TASK DESCRIPTION —
From the records below, copy every line that contains the word "path".

::: SUPPLIED RECORDS :::

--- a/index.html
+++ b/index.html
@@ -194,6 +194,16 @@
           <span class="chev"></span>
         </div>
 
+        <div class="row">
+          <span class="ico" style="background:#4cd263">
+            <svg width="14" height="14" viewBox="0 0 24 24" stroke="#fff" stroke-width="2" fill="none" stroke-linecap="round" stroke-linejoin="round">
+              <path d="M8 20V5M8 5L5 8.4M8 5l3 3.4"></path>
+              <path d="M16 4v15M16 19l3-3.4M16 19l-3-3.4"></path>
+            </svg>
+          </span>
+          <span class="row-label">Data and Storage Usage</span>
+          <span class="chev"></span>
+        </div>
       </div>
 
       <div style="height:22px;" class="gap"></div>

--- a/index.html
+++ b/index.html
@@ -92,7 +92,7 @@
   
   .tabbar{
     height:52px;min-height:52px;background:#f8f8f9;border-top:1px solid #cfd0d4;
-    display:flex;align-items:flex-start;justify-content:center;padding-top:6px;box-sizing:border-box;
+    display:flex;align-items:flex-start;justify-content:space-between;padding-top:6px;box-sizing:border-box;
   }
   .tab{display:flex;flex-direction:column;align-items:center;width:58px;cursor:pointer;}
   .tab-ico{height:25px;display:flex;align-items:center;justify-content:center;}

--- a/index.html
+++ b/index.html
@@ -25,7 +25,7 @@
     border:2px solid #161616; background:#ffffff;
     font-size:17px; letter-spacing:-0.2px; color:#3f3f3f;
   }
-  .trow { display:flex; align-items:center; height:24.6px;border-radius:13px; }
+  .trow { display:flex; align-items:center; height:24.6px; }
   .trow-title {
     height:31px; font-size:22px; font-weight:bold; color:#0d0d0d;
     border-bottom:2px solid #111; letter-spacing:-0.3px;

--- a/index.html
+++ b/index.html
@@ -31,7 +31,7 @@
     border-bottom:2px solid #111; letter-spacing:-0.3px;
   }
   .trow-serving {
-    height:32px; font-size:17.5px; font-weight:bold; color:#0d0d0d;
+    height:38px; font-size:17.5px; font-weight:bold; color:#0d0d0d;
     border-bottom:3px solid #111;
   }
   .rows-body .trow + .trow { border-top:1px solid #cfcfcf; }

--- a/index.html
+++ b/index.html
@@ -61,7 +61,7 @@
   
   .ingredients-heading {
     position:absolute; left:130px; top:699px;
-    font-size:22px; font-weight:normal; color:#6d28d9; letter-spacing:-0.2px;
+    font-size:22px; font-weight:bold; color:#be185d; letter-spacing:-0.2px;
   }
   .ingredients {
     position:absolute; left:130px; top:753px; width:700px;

:::

RESPONSE TO THIS TASK —
+              <path d="M8 20V5M8 5L5 8.4M8 5l3 3.4"></path>
+              <path d="M16 4v15M16 19l3-3.4M16 19l-3-3.4"></path>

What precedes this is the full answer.